Average per day: 1h45m (skewed by an unusually long session on day 3)

I have been doing AcWriMo in one form or another since its inception, 11 years ago. Sometimes I focus on time; other times on specific outputs. This year, I chose to focus on the second edition of “Management Research – Applying the Principles”, a research methods book that I co-authored with Susan Rose and Nigel Spinks. Even though the revised manuscript isn’t due until April, I have lots of teaching next semester, So, I really need to do the bulk of the work this side of Christmas. AcWriMo will motivate me to a little bit of work on the book, every day, and get me closer to my goal of finishing the revisions before the next semester starts. 

When I posted about my goal on LinkedIn, Janet Ward kindly offered to help me with accountability, so we have been sending each other a message, each day, when we are done with our AcWrMo session for the day.
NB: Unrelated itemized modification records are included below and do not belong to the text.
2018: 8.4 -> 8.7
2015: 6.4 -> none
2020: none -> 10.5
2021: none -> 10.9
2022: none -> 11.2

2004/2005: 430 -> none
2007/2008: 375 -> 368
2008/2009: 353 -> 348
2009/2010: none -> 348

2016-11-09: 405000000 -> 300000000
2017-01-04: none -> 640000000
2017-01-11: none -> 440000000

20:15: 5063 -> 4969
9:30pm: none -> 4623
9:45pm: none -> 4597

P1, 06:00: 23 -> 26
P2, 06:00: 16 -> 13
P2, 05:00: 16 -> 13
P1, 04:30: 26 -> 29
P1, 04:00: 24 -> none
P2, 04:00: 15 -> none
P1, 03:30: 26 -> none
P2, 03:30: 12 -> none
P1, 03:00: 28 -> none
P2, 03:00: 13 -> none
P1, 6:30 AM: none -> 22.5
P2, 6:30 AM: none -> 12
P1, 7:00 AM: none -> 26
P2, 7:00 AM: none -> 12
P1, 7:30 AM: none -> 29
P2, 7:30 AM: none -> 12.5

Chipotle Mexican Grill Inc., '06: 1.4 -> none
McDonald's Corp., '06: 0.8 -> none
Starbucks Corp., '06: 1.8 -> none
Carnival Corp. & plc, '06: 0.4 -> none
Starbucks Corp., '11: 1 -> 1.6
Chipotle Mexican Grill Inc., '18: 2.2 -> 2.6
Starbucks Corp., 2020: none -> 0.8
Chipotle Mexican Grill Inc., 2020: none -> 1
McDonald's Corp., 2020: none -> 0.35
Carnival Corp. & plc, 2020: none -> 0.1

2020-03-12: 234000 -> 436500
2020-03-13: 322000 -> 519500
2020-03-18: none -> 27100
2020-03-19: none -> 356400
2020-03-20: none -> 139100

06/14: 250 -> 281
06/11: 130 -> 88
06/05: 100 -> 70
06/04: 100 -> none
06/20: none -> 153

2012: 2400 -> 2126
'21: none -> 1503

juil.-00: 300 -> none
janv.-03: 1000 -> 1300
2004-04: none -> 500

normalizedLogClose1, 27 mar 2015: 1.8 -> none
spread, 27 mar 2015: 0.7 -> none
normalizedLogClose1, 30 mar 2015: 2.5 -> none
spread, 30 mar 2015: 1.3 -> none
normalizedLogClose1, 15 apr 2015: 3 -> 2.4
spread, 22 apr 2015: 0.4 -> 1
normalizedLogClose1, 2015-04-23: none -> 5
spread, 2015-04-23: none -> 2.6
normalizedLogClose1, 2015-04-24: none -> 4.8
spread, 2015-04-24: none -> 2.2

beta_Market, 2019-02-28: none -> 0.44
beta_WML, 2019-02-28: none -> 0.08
Day 1 was mostly about organising files. Luckily, my co-authors are very well organised, particularly Nigel, who is an expert on process and operations management. He had created a table with a breakdown of every chapter and every section in the new edition, with notes regarding what came from the previous one (and where specifically) vs what is new, as well as who is responsible for what. Then, for each chapter that I am leading, I removed content that was no longer relevant for that chapter; moved content across sections, as relevant; made a note regarding where new sections are going in (e.g., a new section on big data); and made notes about generic tasks that need to be done in every chapter (e.g., adding learning outcomes…). And that was it for day 1.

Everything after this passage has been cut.